The House of Red Velvet performer Devin Koppel as the guardian angel (Photo credit: Meredith M. Carlson)
Performer Devin Koppel as the guardian angel (Photo credit: Meredith M. Carlson)

This edition of The House of Red Velvet transcended a threshold that took the audience to the brink of utter relinquishment.

It aroused. It provoked. It tempted.

The irony of showcasing erotically charged performances in a place of worship transformed sacrilegious impulses into acts of holiness. Deeds deemed profane had become sacred by the end of “A New Baptism.”


Announcements have yet to be made as to when The House will return, but this past event proved it has more secrets to reveal in the future.

Don’t miss the chance to witness this surreal experience. For information on upcoming productions and ways you can show your support, visit the links below.

The House of Red Velvet Official Website

Facebook

Instagram

Patreon   

10 thoughts on “The House of Red Velvet Returns With “A New Baptism”

  1. This performance sounds mesmerising! It reminded me of the theatre show in Interview with the Vampire, ‘Vampires pretending to be humans pretending to be vampires.’ Thank you for sharing your experience. If you ever do a tour of the UK I think my diary would fill up pretty quick!

    Liked by 1 person

  2. Sounds like a very interesting show from your description.

    And the building from 1909 sounds equally interesting.

    I’m trying to picture in my mind what a building that served as both a synagogue and a Welsh Presbyterian church would look like.

    Liked by 1 person

  3. Intriguing, Jenn, and charged with tremulous potential. Hints of, and glimpses at, a vaster mystery – lovers of the shadows would have it no other way.

    Even the event dynamics themselves deepen the effect. This was a one-time deal, for now at least, until ???. Doesn’t that make this one stolen, forbidden, moment all-the-more electric?
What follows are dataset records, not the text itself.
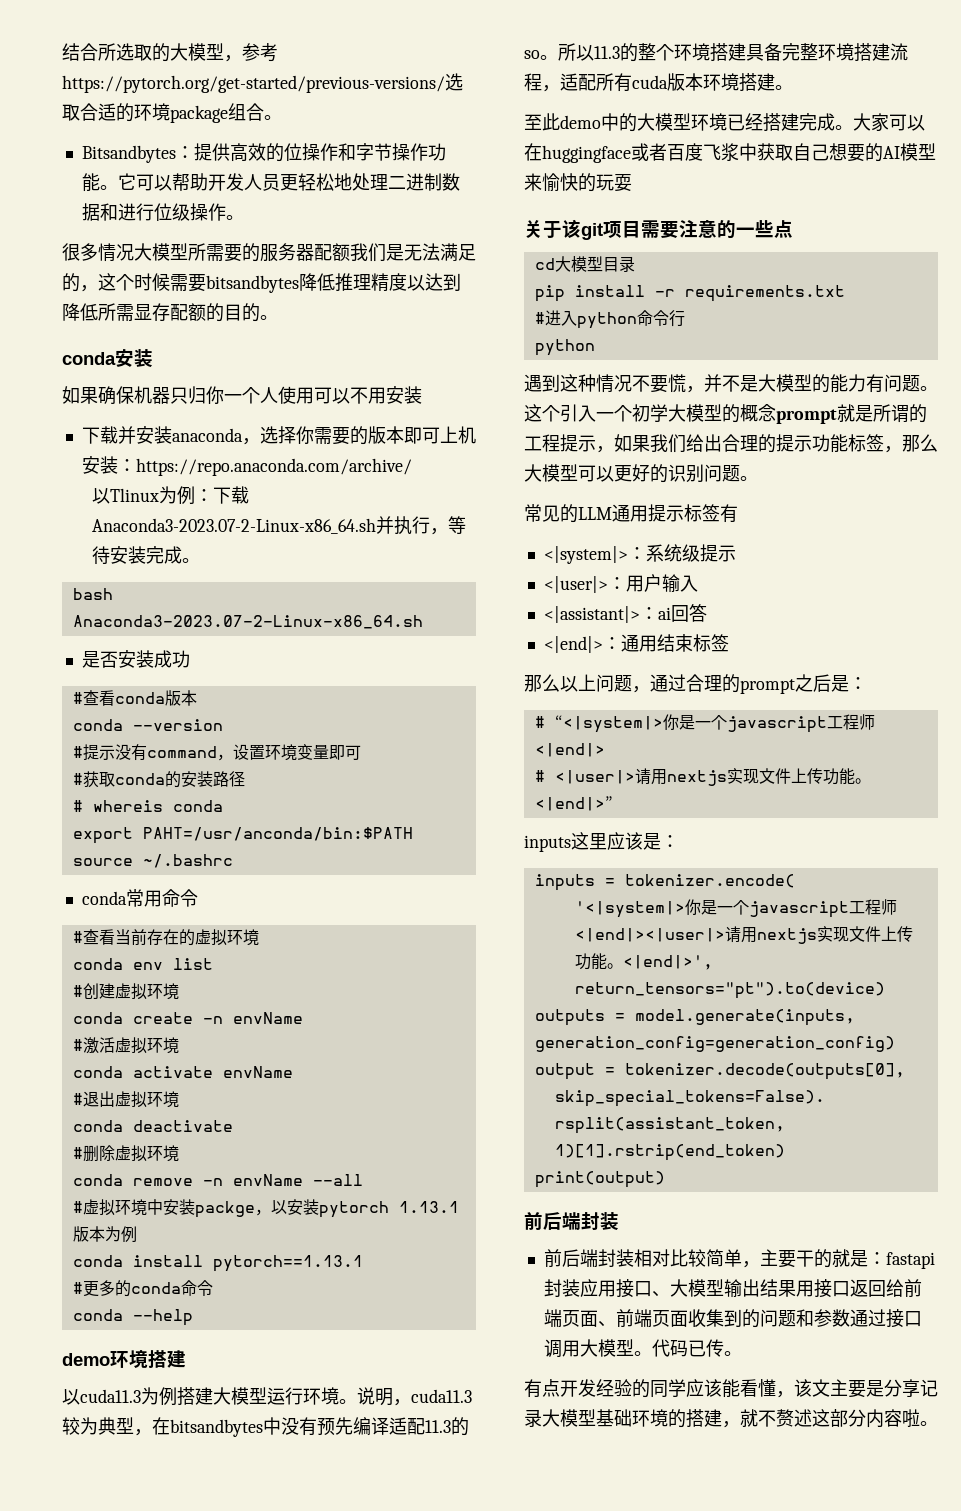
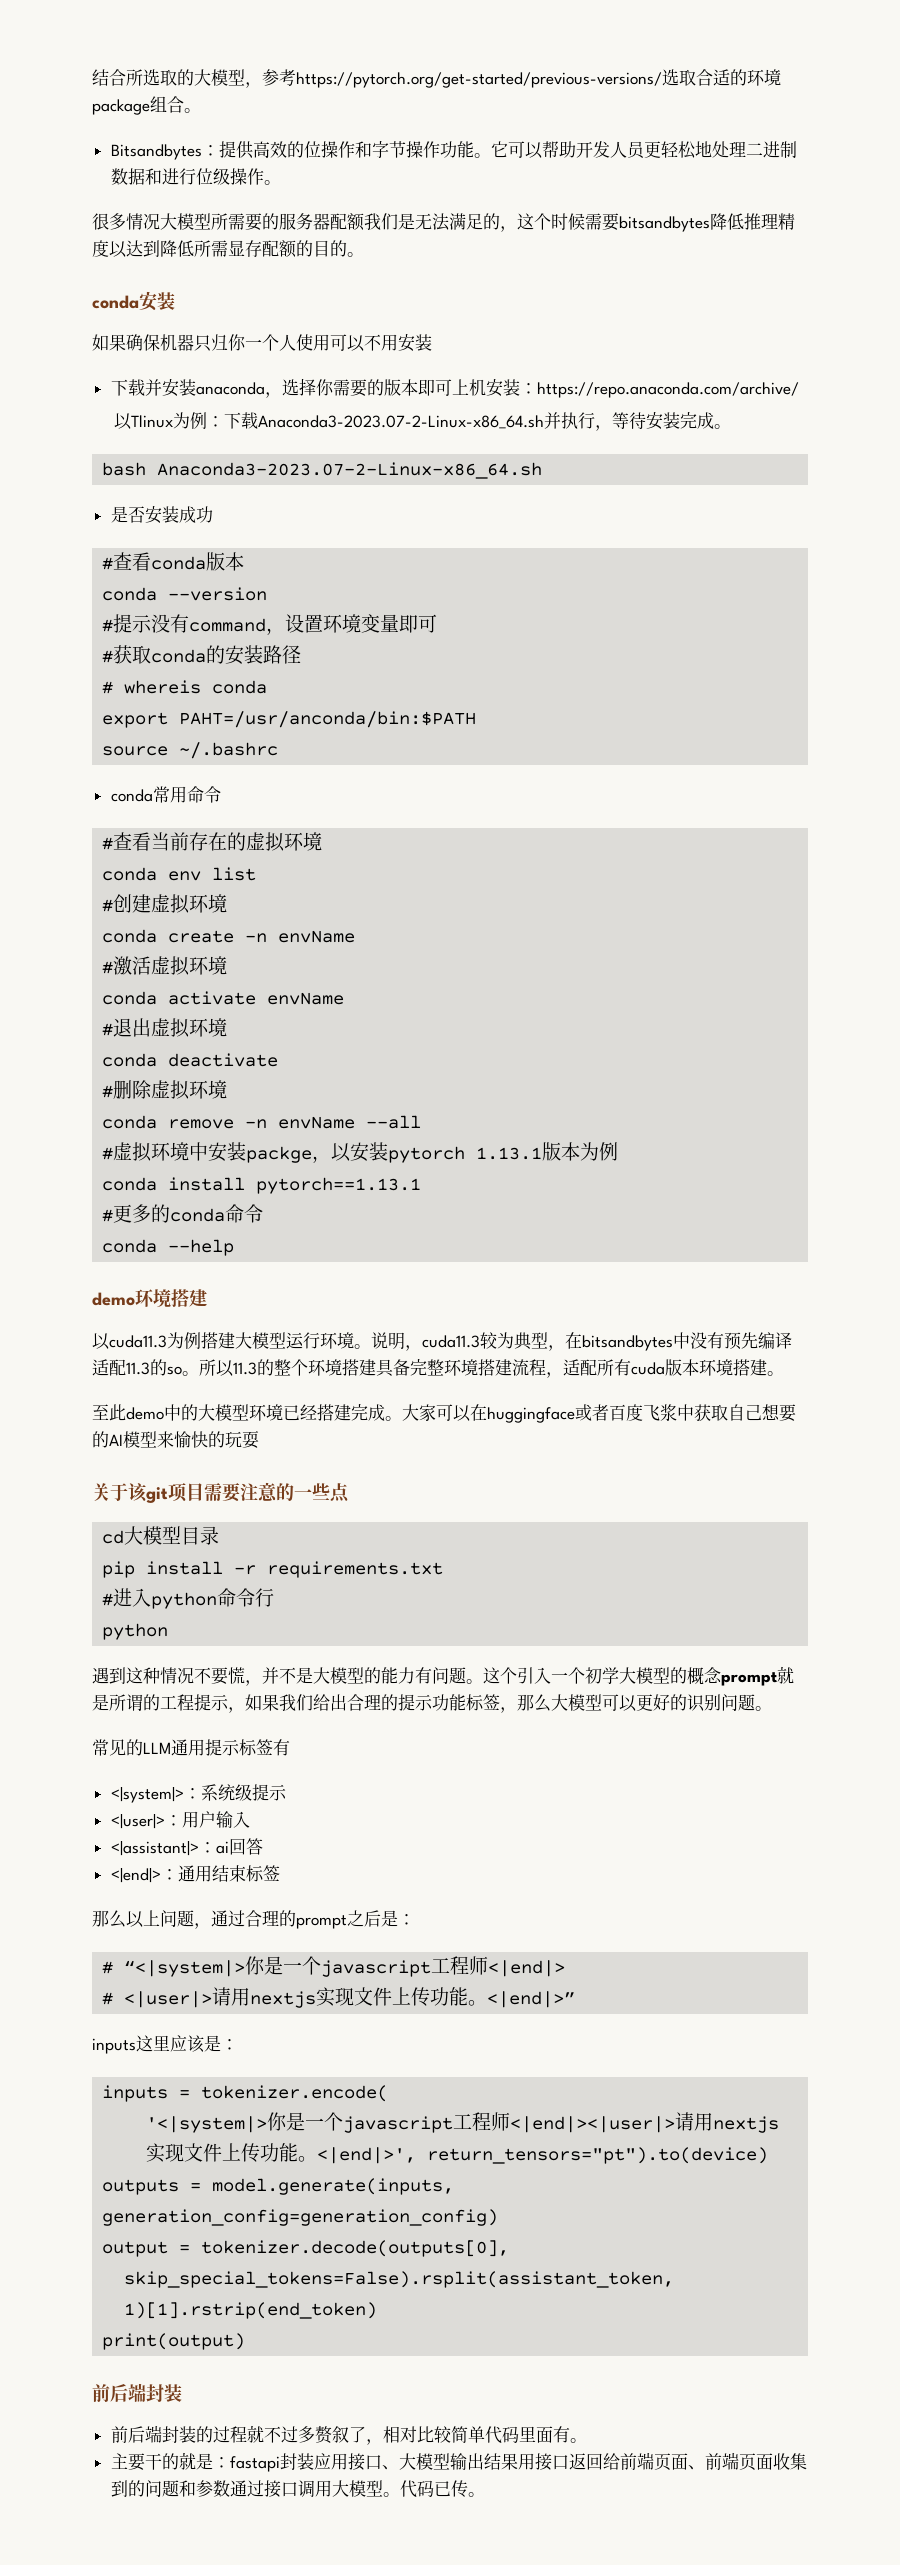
- 前后端封装相对比较简单，主要干的就是：fastapi封装应用接口、大模型输出结果用接口返回给前端页面、前端页面收集到的问题和参数通过接口调用大模型。
+ 前后端封装的过程就不过多赘叙了，相对比较简单代码里面有。
+ 主要干的就是：fastapi封装应用接口、大模型输出结果用接口返回给前端页面、前端页面收集到的问题和参数通过接口调用大模型。
- 有点开发经验的同学应该能看懂，该文主要是分享记录大模型基础环境的搭建，就不赘述这部分内容啦。

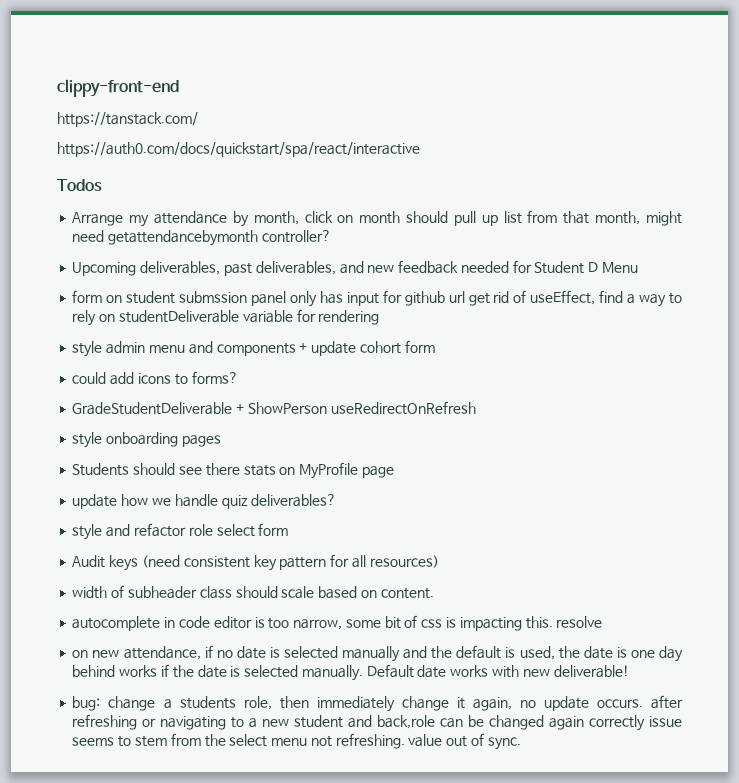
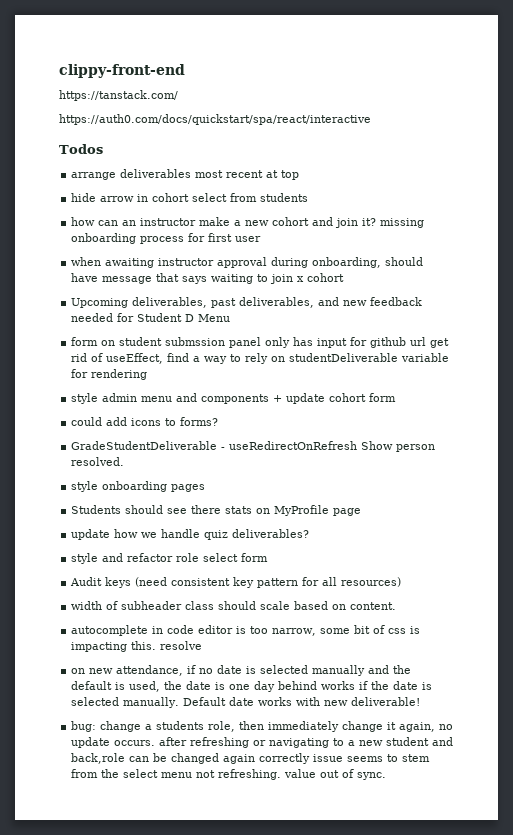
- Arrange my attendance by month, click on month should pull up list from that month, might need getattendancebymonth controller?
+ arrange deliverables most recent at top
+ hide arrow in cohort select from students
+ how can an instructor make a new cohort and join it? missing onboarding process for first user
+ when awaiting instructor approval during onboarding, should have message that says waiting to join x cohort
- GradeStudentDeliverable + ShowPerson useRedirectOnRefresh
+ GradeStudentDeliverable - useRedirectOnRefresh Show person resolved.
    Of all the artists you feature, Frankie Tan resonates in particular. Thoughts of her floating through the twilight, Ludwig Van accompanying…yes, yes! Thanks to your photos and to your evocative descriptions, I’m there.

    That’s one of your talents, Jenn, selecting bracing moments and places, and thrilling them with your haunting descriptions. I swear, you could make bring out the atmospherics in a trip to the DMV.

    Liked by 1 person

    1. The show is all the more magnificent in person! I’m glad my words communicate some of that.
      Oh my, writing about a visit to the DMV! If they start hosting spooky events, I just might😄
      Thank you for your kind words on my writing. I truly appreciate it.

      Liked by 1 person

  4. In person? No doubt, but you do a fantastic job making the event palpable for those of us across the continent.

    When I got to the part on Frankie, I thought, initially, it featured a video. The image moved in my mind’s eye, so evocative is your description.